FTT Token Use Cases, per CoinMarketCap:
1/3 of the commissions received from transactions on FTX are utilized to buy back FTT. Tokens redeemed in this way are burned;
FTT tokens are used to reduce trading fees and to secure futures positions;
Profits from massive market movements are distributed among the holders;
By purchasing a white label version of FTX’s OTC portal and futures market, institutions and investors pay expenses in FTT tokens.
The balance sheet leak was from the second quarter, up to date through Q2, but it can still provide some insight into Alameda.
The biggest problem with the balance sheet is that it’s reported Alameda was holding $5.82 billion of FTT on June 30th, while the market cap of FTT at the time of the report was $4.2 billion. This is a result of some of their asset allocation being held in locked altcoins, which, similar to VC investments and employee stock compensation programs, has a locked/vesting period, only this time it’s using smart contracts. It should be noted that Alameda apparently applied a 50% haircut to all “locked” assets, but one could make the case that this is still generous accounting.
Regardless of the locked tokens, the concentration of their holdings is in their own extremely illiquid exchange token, which they are the majority owner of. In a scenario where a large part of their reported $8 billion in liabilities is denominated in dollars, Alameda could become a forced seller of an exchange token that they are the primary market maker and indirect issuer of.
One should note that during the collapse of crypto lender/yield service Voyager, Alameda had an open credit line of $376 million.

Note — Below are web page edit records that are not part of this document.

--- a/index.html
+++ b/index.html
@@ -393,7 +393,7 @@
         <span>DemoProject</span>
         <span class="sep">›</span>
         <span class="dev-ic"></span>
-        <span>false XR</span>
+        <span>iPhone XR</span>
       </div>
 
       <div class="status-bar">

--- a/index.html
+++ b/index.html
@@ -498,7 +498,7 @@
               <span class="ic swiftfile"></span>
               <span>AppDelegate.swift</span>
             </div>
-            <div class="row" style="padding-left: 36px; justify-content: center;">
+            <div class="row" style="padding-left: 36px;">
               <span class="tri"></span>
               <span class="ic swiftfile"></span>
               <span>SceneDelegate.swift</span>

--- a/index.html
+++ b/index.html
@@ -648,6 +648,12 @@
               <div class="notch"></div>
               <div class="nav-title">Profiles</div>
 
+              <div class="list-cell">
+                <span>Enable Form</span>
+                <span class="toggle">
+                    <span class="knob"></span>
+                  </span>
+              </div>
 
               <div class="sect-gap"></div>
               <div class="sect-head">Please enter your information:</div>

We do not have insight into the actual makeup of their liabilities, so nothing can be known for certain. We are simply asking questions that we think deserve to be asked.
With all of this in mind, the actions of FTX/Alameda co-founder to promote buying FTT token — a token he also co-founded — in TWAP (time weighted average price) orders on FTX quite obviously looks like a ploy to lure in buy-side liquidity to support the illiquid FTT market.

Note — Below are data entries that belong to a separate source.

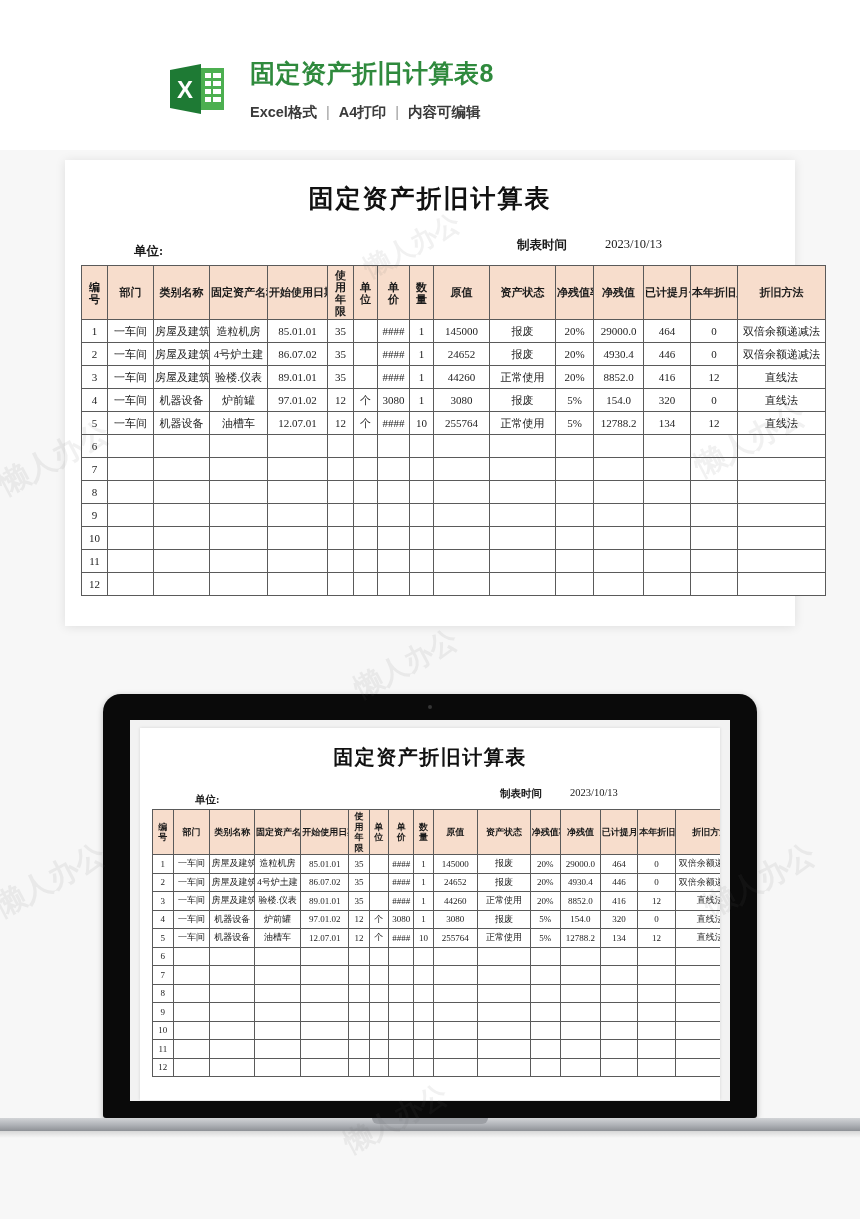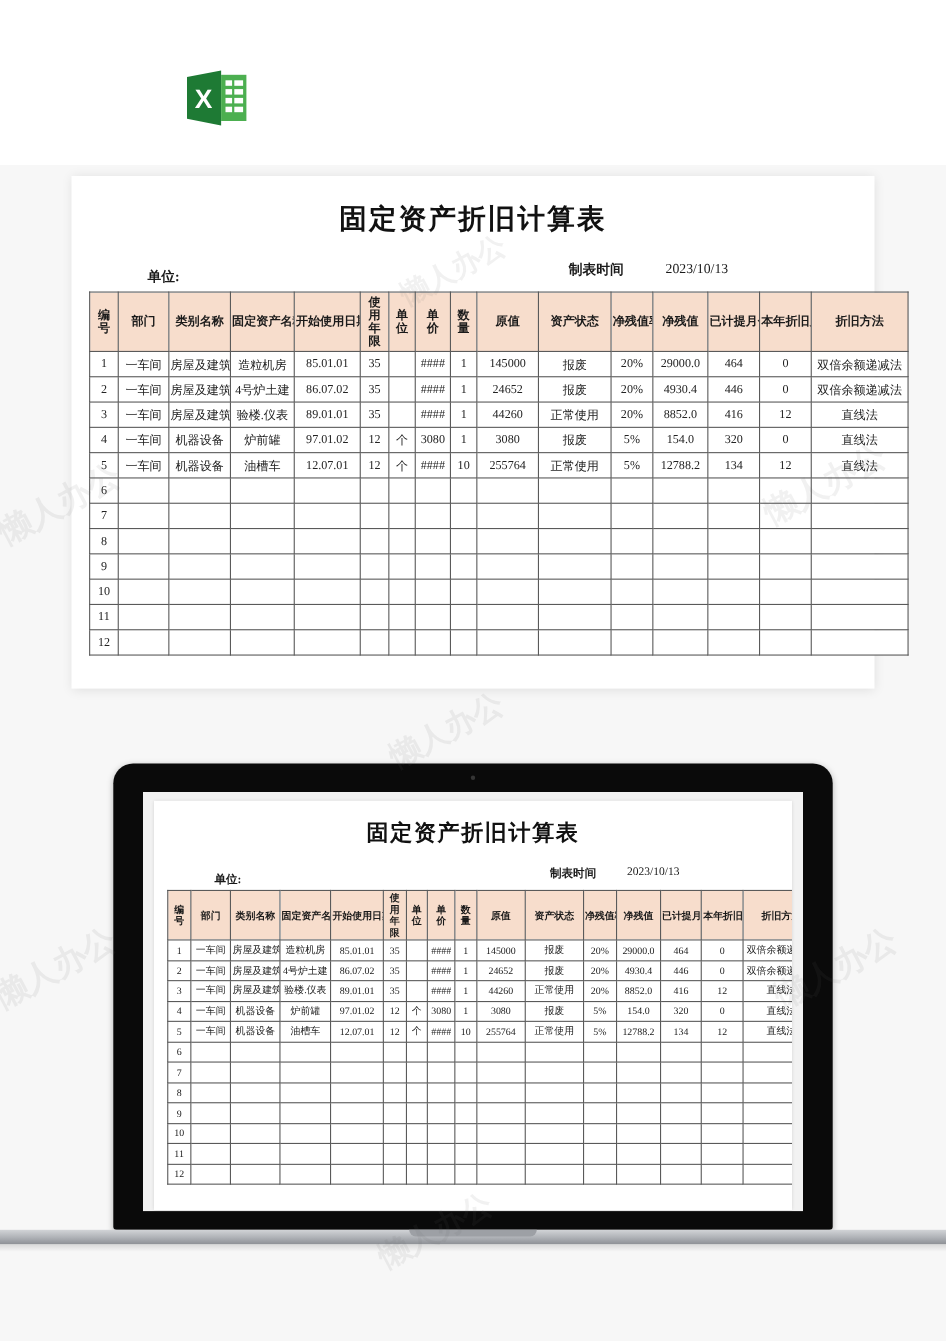--- a/index.html
+++ b/index.html
@@ -153,6 +153,7 @@
         </svg>
       </div>
       <div class="hdr-text">
+        <div class="hdr-title">固定资产折旧计算表8</div>
       </div>
     </div>
   </div>

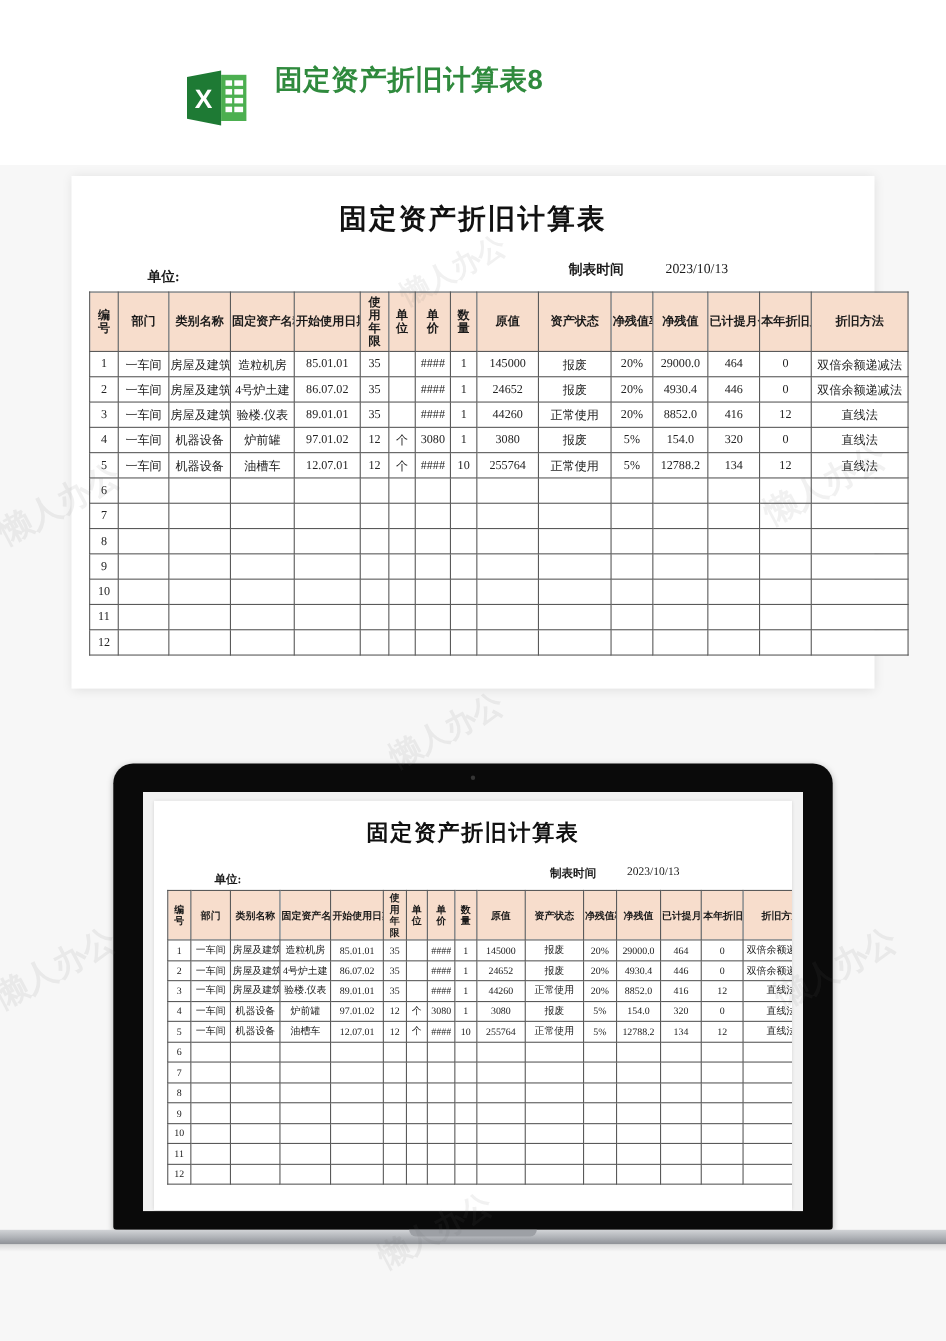--- a/index.html
+++ b/index.html
@@ -154,6 +154,7 @@
       </div>
       <div class="hdr-text">
         <div class="hdr-title">固定资产折旧计算表8</div>
+        <div class="hdr-sub"><span>Excel格式</span><span class="sep">|</span><span>A4打印</span><span class="sep">|</span><span>内容可编辑</span></div>
       </div>
     </div>
   </div>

With the FTT market still extremely bloated relative to 2020 valuations, it’s possible that the concentration and liquidity risk will lead to some forced deleveraging.

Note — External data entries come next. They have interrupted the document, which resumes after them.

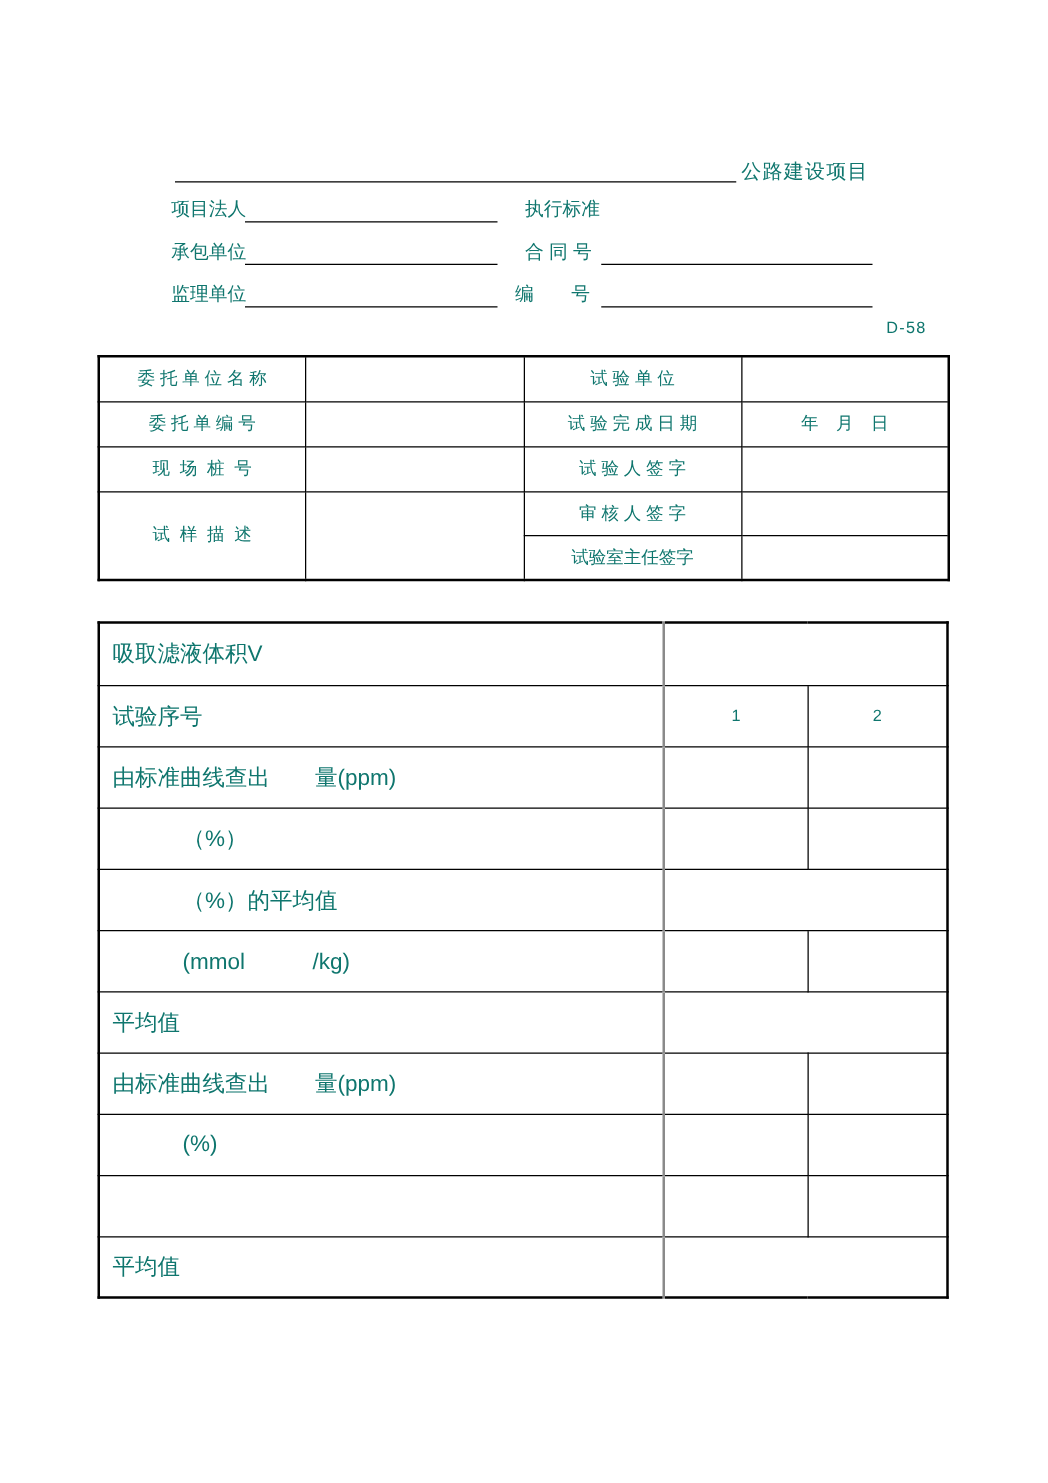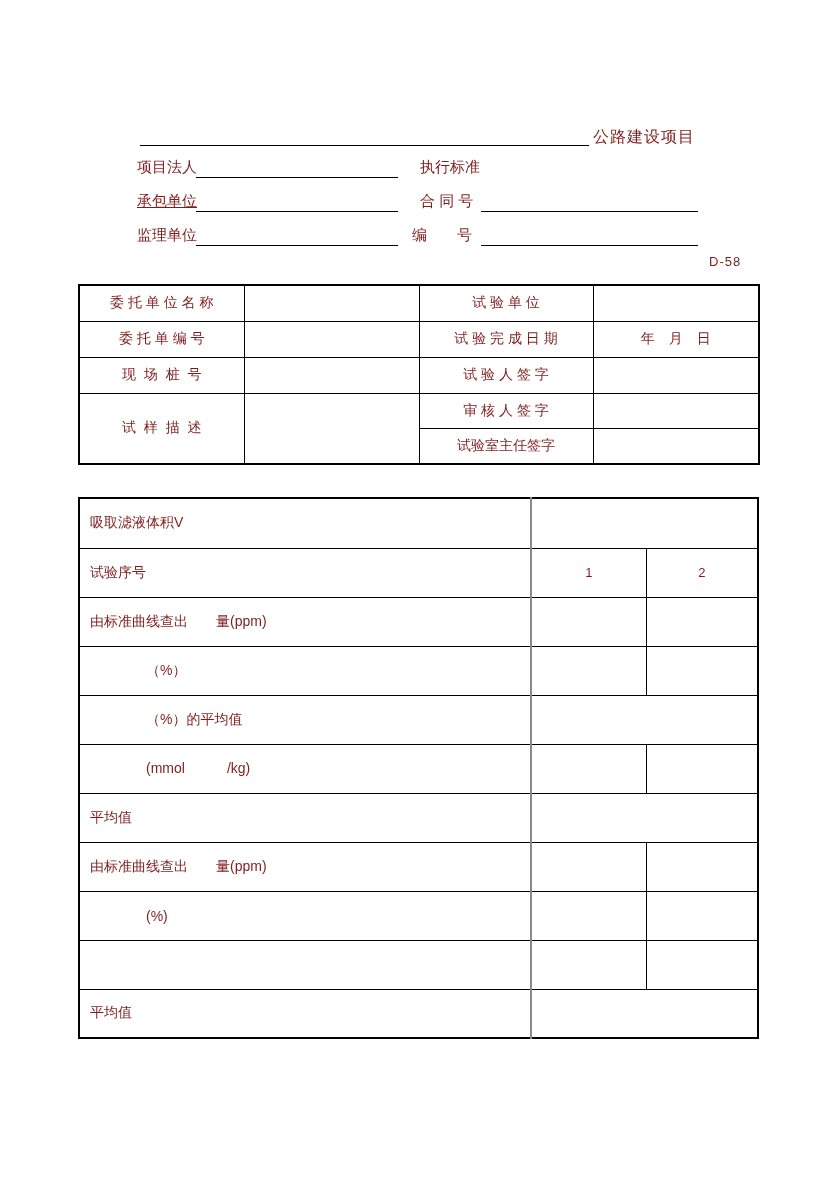--- a/index.html
+++ b/index.html
@@ -5,7 +5,7 @@
   html,body{margin:0;padding:0;background:#fff;}
   .page{
     position:relative;width:838px;height:1186px;background:#ffffff;
-    font-family:"Liberation Sans",sans-serif;color:#7f1d1d;overflow:hidden;
+    font-family:"Liberation Sans",sans-serif;color:#0f766e;overflow:hidden;
   }
   .abs{position:absolute;}
   .hdr-label{font-size:15px;white-space:pre;}

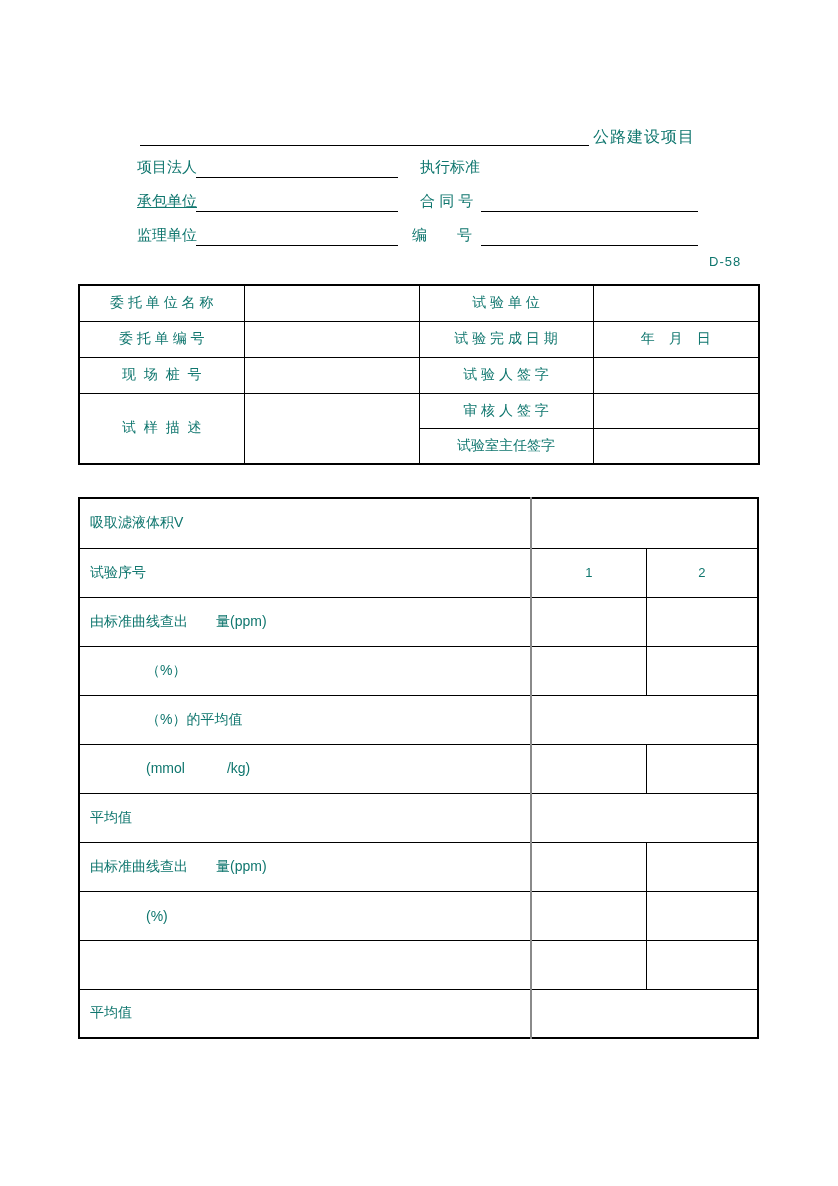--- a/index.html
+++ b/index.html
@@ -36,7 +36,7 @@
   <div class="abs fill-line" style="left:196px;top:158px;width:202px;"></div>
   <div class="abs hdr-label" style="left:420px;top:158px;">执行标准</div>
 
-  <div class="abs hdr-label" style="left:137px;top:192px;text-decoration:underline;">承包单位</div>
+  <div class="abs hdr-label" style="left:137px;top:192px;">承包单位</div>
   <div class="abs fill-line" style="left:196px;top:192px;width:202px;"></div>
   <div class="abs hdr-label" style="left:420px;top:192px;">合 同 号</div>
   <div class="abs fill-line" style="left:481px;top:192px;width:217px;"></div>

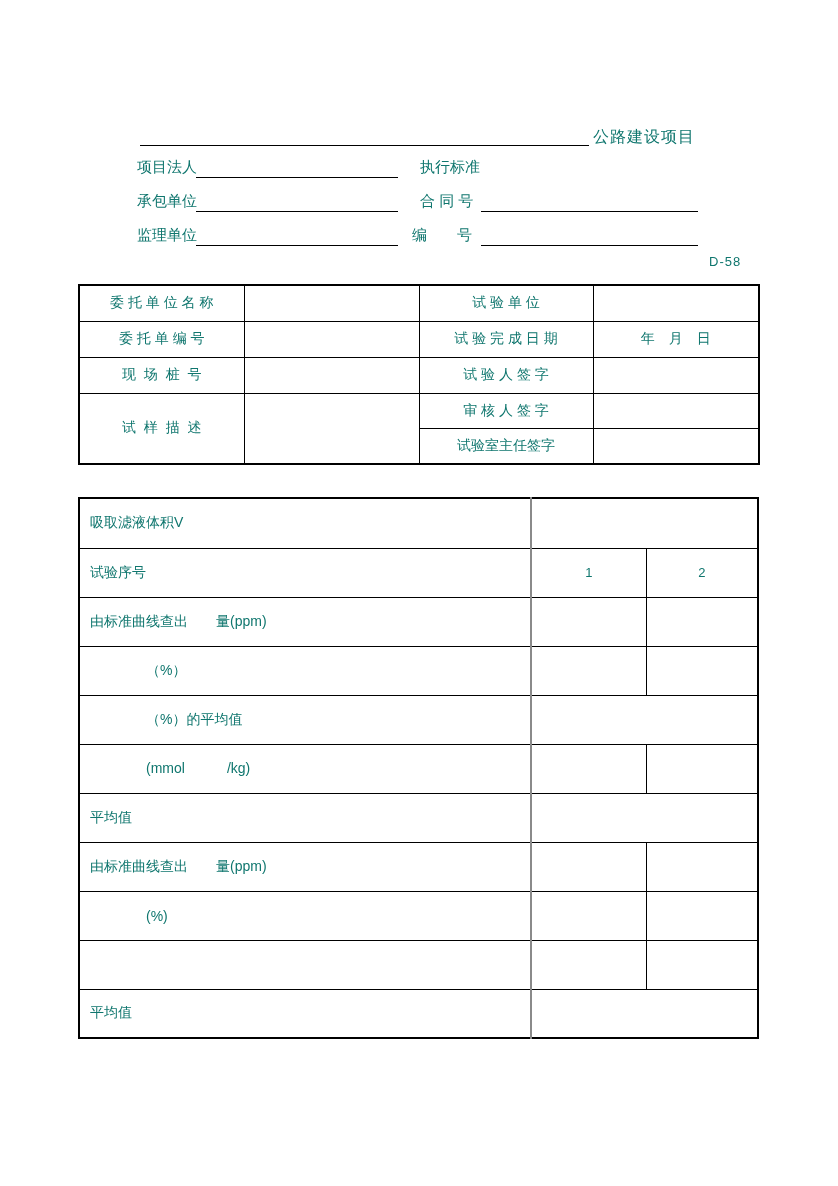--- a/index.html
+++ b/index.html
@@ -19,7 +19,7 @@
   .info-table td{border:1px solid #000;font-size:14px;padding:0;overflow:hidden;}
   .info-table td.lbl{text-align:center;white-space:pre;}
   .data-table{width:679px;border:2px solid #000;}
-  .data-table td{border:1px solid #000;font-size:14px;padding:0;overflow:hidden;}
+  .data-table td{border:1px solid #000;font-size:18px;padding:0;overflow:hidden;}
   .data-table td.lbl{text-align:left;padding-left:10px;white-space:pre;border-right:2px solid #8a8a8a;}
   .data-table td.lbl.indent{padding-left:66px;}
   .data-table td.val{text-align:center;font-size:13px;}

We covered and tracked similar dynamics in regard to Celsius and LUNA. While those were completely different and tangential to the bitcoin market, this speculative excess and balance sheet leverage/concentration in general can lead to market-wide sell pressure native to crypto markets.
Final Note
The biggest risk inherent to the bitcoin market today remains the weak players hanging by a thread underneath the surface. The lack of meaningful price volatility in this $20,000 range is certainly encouraging from the standpoint of buyers and sellers finding a temporary equilibrium. But as the frequency of miner troubles continues to rise, along with the possibility of more fund-based leverage still in the market, max pain unequivocally is lower for industry participants. The brunt of the selling has taken place with bitcoin now at $20,000, but one has to question whether the marginal buyer is of sufficient size to stem the potential selling pressure on the horizon.
We suspect that the pressure is beginning to ramp up on the crypto lenders that did survive the summer contagion, due to the increasing headwinds certain miners are facing in this environment.